Abstract:Universal embodied intelligence demands robust generalization across heterogeneous embodiments, such as autonomous driving, robotics, and unmanned aerial vehicles (UAVs). However, existing embodied brain in training a unified model over diverse embodiments frequently triggers long-tail data, gradient interference, and catastrophic forgetting, making it notoriously difficult to balance universal generalization with domain-specific proficiency.

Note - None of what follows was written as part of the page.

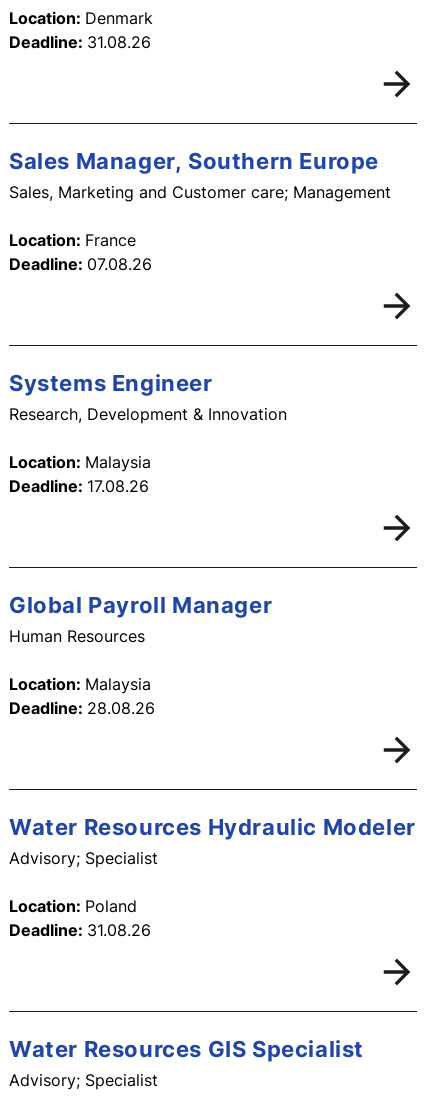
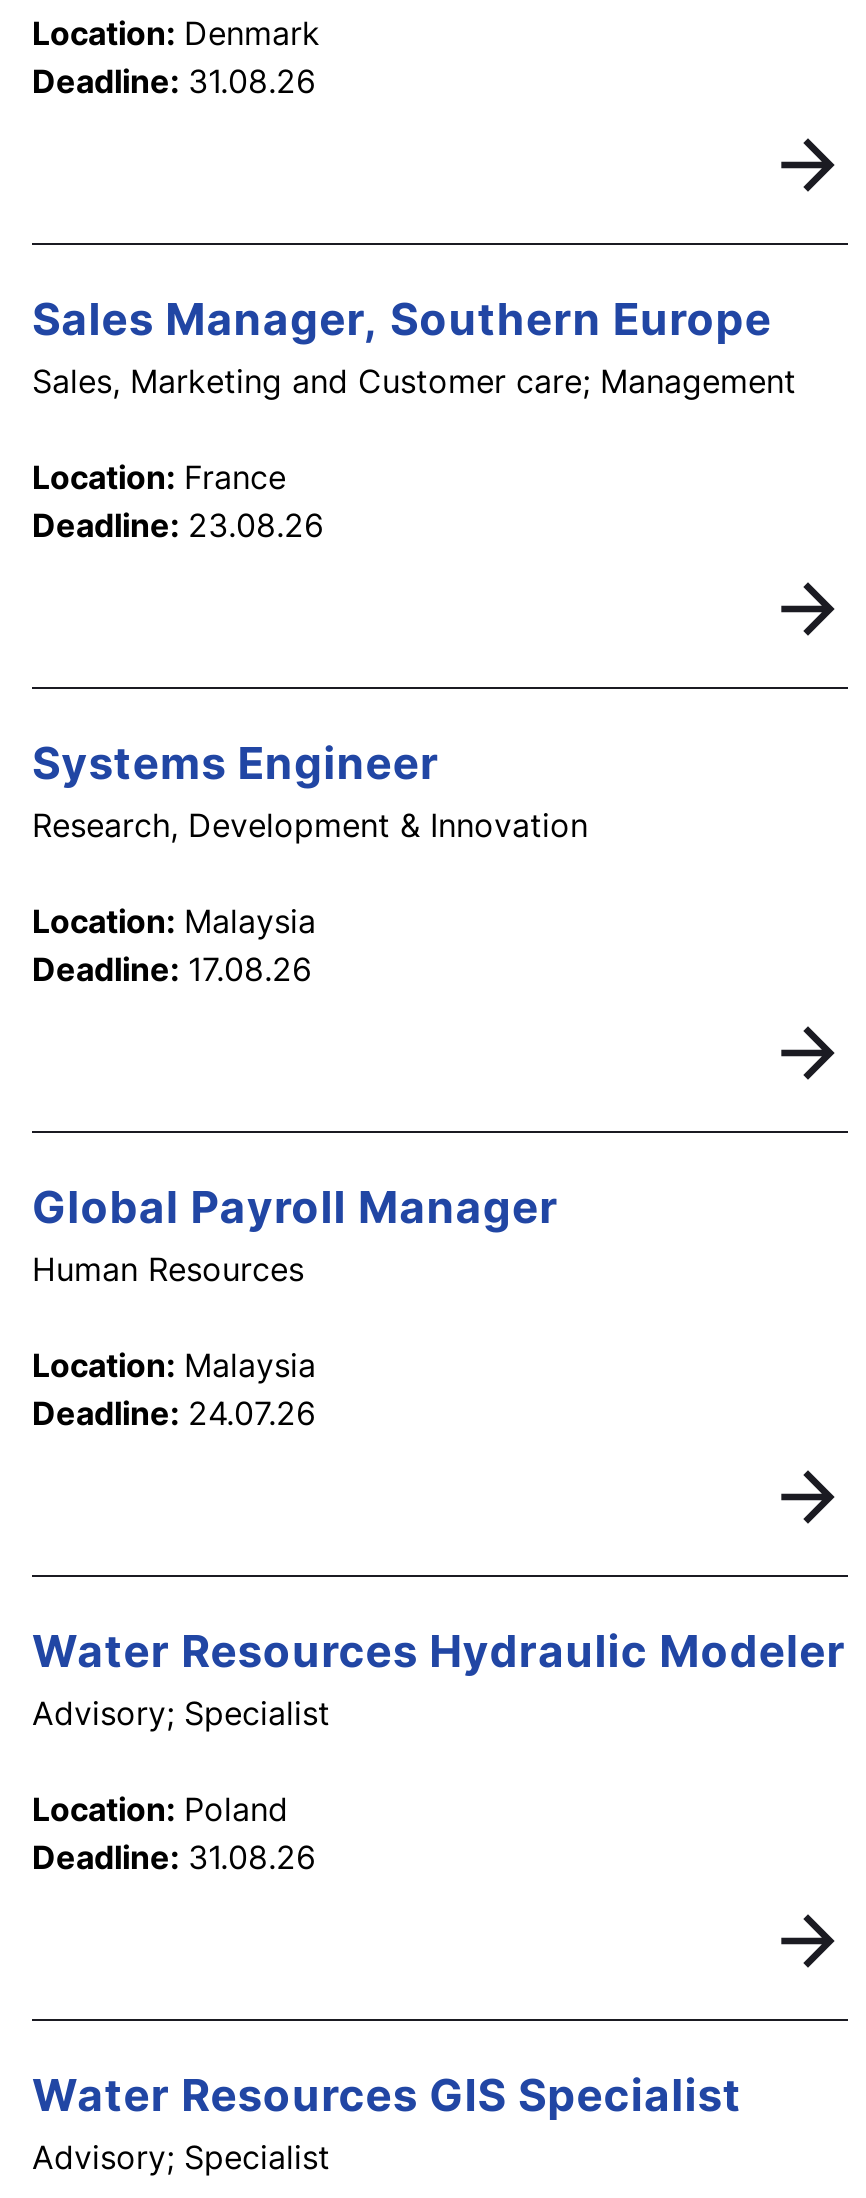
[9,254,152,274] Deadline: 07.08.26 -> [32,506,324,546] Deadline: 23.08.26
[9,698,155,718] Deadline: 28.08.26 -> [32,1394,316,1434] Deadline: 24.07.26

In this report, we introduce ACE-Brain-0, a generalist foundation brain that unifies spatial reasoning, autonomous driving, and embodied manipulation within a single multimodal large language model~(MLLM). Our key insight is that spatial intelligence serves as a universal scaffold across diverse physical embodiments: although vehicles, robots, and UAVs differ drastically in morphology, they share a common need for modeling 3D mental space, making spatial cognition a natural, domain-agnostic foundation for cross-embodiment transfer. Building on this insight, we propose the Scaffold-Specialize-Reconcile~(SSR) paradigm, which first establishes a shared spatial foundation, then cultivates domain-specialized experts, and finally harmonizes them through data-free model merging. Furthermore, we adopt Group Relative Policy Optimization~(GRPO) to strengthen the model's comprehensive capability. Extensive experiments demonstrate that ACE-Brain-0 achieves competitive and even state-of-the-art performance across 24 spatial and embodiment-related benchmarks.